-- Data supplied follows --
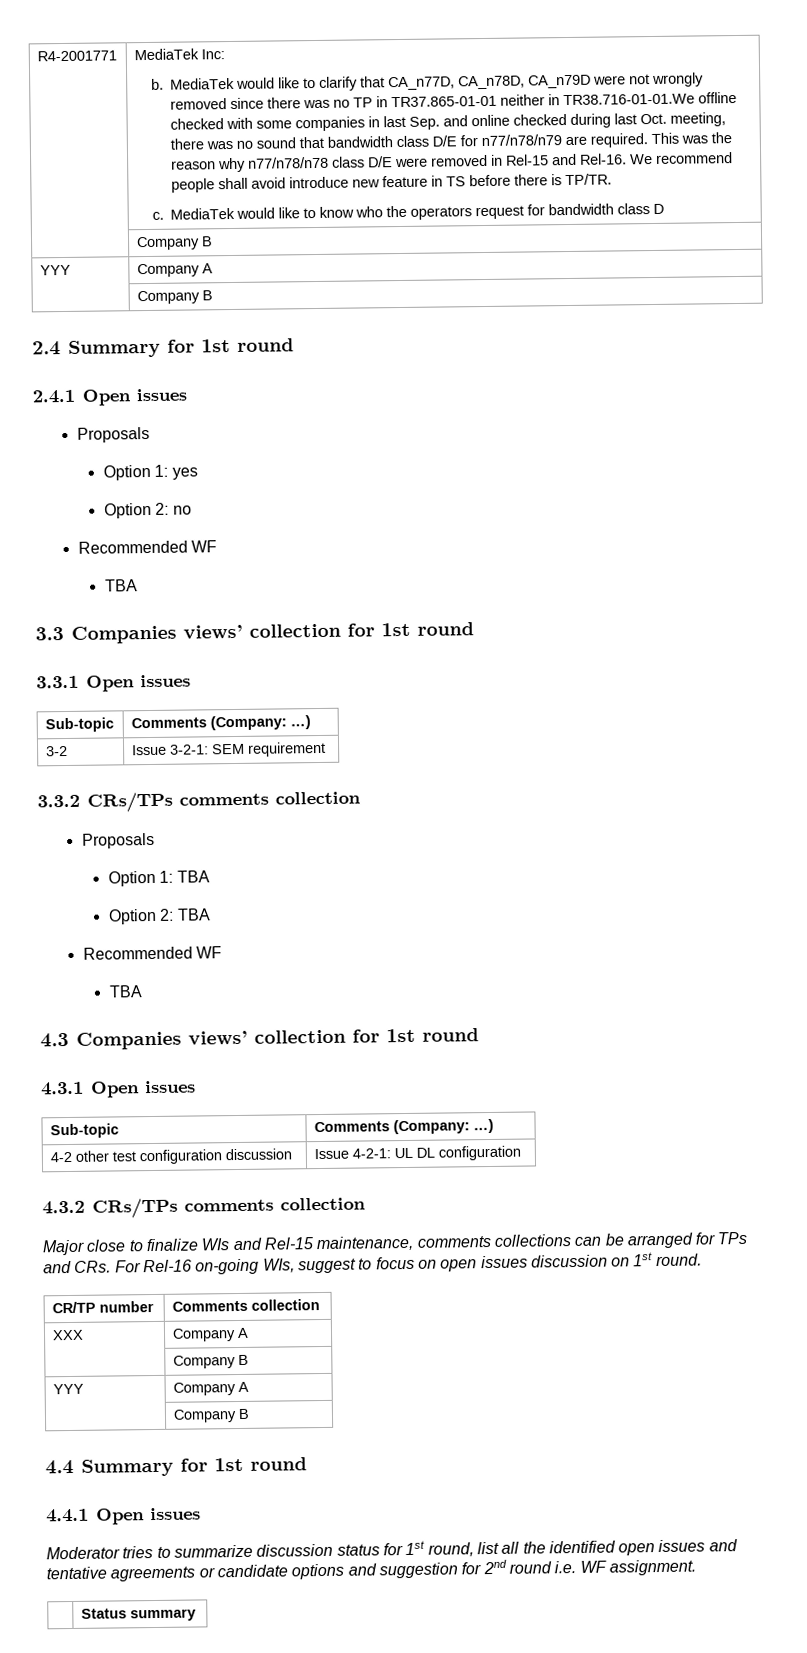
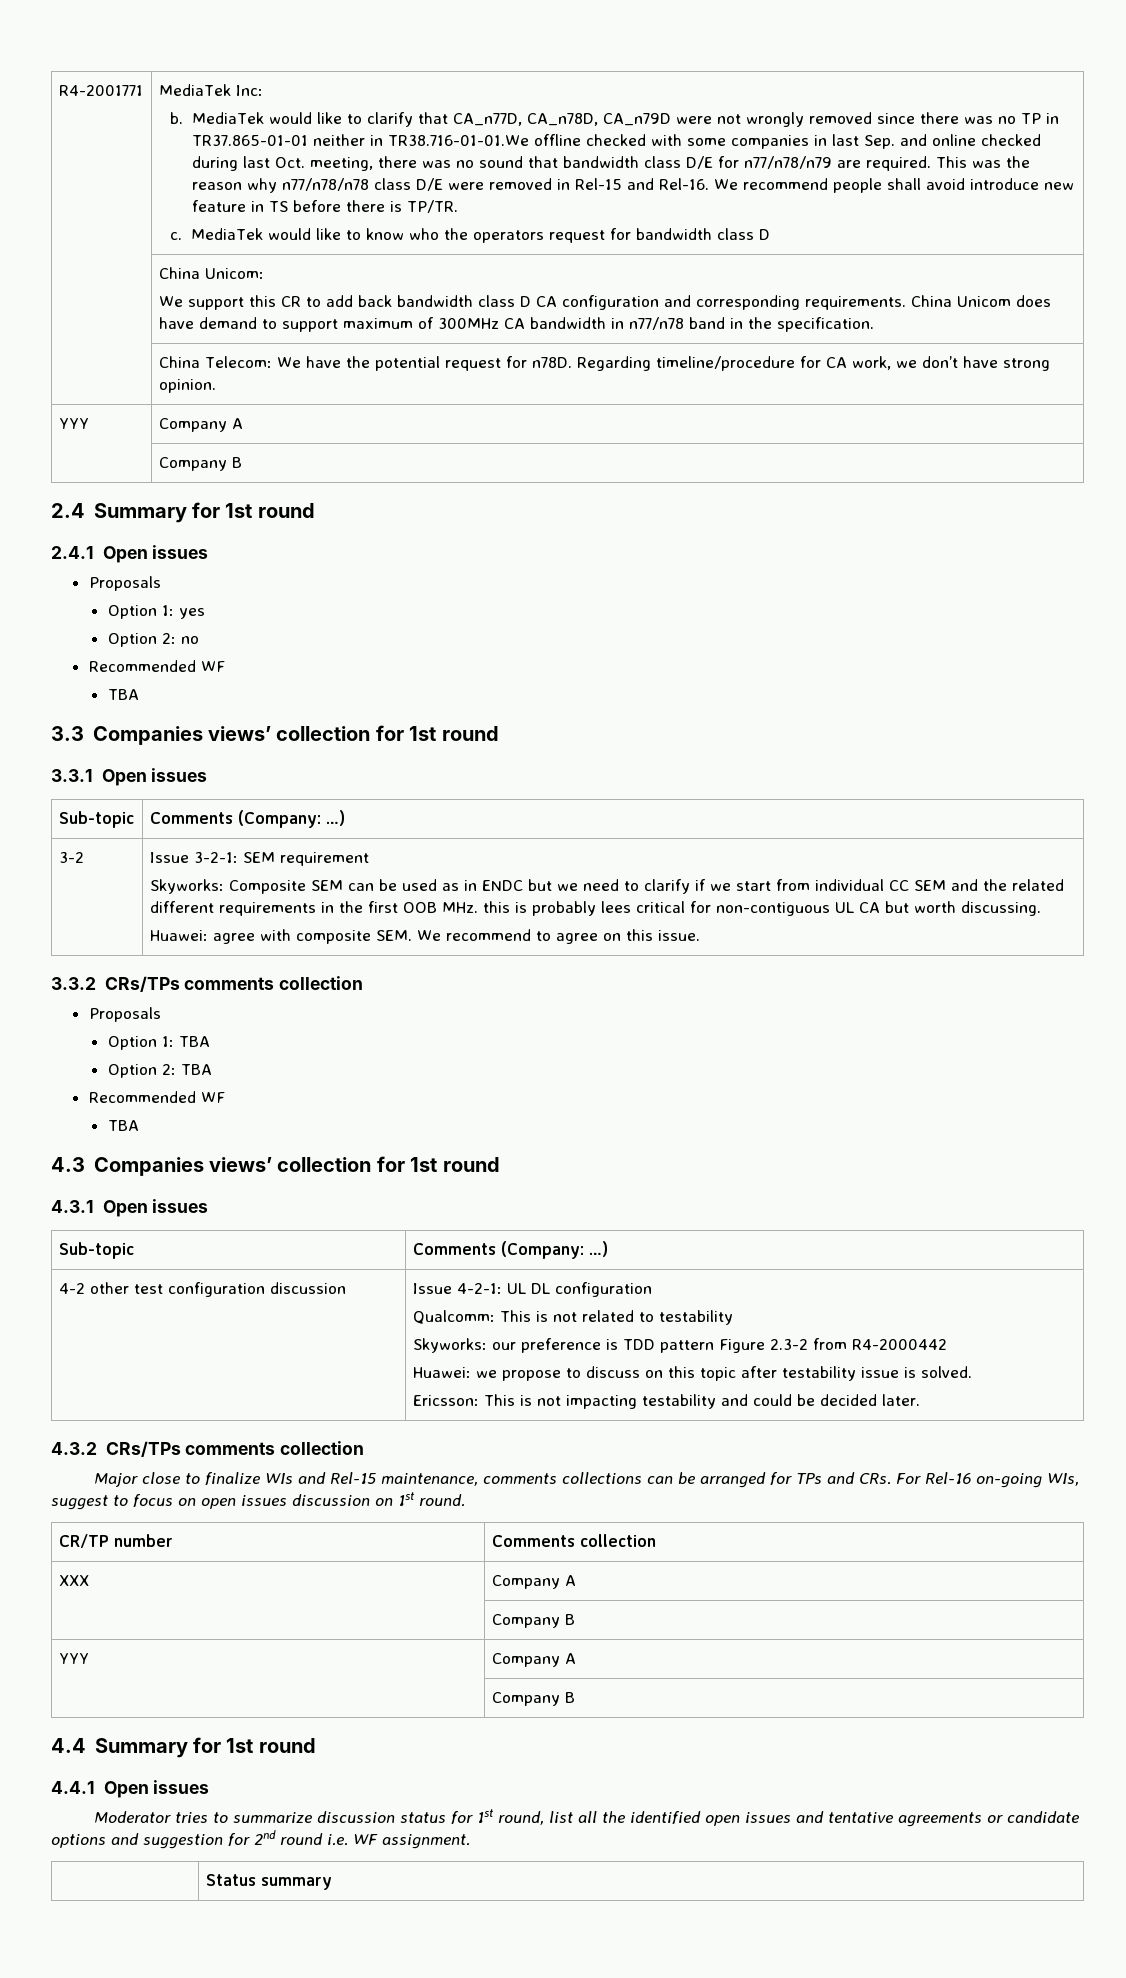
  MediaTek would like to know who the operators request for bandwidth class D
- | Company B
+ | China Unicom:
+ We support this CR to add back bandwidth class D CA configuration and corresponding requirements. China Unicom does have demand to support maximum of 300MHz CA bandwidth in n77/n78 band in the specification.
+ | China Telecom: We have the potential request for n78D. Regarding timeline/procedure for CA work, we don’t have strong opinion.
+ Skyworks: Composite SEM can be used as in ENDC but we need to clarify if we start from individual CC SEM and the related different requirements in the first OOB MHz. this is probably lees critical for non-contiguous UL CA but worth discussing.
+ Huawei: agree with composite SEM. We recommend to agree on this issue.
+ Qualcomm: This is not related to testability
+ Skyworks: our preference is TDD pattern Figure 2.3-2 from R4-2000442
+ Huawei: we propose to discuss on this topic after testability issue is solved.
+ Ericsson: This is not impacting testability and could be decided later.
-- Data supplied concluded --
-- Data supplied follows --
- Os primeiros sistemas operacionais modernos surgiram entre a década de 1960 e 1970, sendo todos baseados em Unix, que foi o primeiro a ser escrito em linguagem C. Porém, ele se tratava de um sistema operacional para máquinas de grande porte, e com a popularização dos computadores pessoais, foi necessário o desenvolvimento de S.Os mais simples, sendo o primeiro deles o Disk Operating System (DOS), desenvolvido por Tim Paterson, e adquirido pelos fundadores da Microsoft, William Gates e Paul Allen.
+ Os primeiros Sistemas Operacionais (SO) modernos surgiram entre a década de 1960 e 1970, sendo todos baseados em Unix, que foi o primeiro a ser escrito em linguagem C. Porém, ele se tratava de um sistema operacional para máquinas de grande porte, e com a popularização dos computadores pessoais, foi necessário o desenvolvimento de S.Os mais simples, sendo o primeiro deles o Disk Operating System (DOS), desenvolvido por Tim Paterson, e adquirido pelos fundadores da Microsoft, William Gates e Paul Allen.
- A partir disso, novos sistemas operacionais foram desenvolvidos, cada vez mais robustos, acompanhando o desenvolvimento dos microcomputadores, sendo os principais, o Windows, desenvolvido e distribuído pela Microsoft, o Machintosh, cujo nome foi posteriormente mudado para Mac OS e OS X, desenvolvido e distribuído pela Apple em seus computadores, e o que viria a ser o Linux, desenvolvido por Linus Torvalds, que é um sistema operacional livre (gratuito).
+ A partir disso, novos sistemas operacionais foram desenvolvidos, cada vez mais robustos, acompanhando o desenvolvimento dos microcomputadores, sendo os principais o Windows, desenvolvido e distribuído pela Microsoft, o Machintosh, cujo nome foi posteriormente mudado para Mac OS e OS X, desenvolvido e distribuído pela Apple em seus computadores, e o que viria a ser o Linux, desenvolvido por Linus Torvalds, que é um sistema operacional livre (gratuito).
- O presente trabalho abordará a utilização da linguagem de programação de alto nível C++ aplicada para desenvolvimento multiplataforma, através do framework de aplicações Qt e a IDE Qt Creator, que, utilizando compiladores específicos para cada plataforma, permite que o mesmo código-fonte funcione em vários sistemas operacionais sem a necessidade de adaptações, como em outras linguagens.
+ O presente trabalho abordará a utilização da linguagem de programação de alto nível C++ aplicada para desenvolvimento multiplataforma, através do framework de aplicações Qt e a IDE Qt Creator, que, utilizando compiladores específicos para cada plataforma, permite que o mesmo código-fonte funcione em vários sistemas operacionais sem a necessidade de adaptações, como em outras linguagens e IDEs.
-- Data supplied concluded --
- **Aim of the task**: In the records above, find each line that mentions the word "Skyworks", and copy it.

- **Response to the task**:
+ Skyworks: Composite SEM can be used as in ENDC but we need to clarify if we start from individual CC SEM and the related different requirements in the first OOB MHz. this is probably lees critical for non-contiguous UL CA but worth discussing.
+ Skyworks: our preference is TDD pattern Figure 2.3-2 from R4-2000442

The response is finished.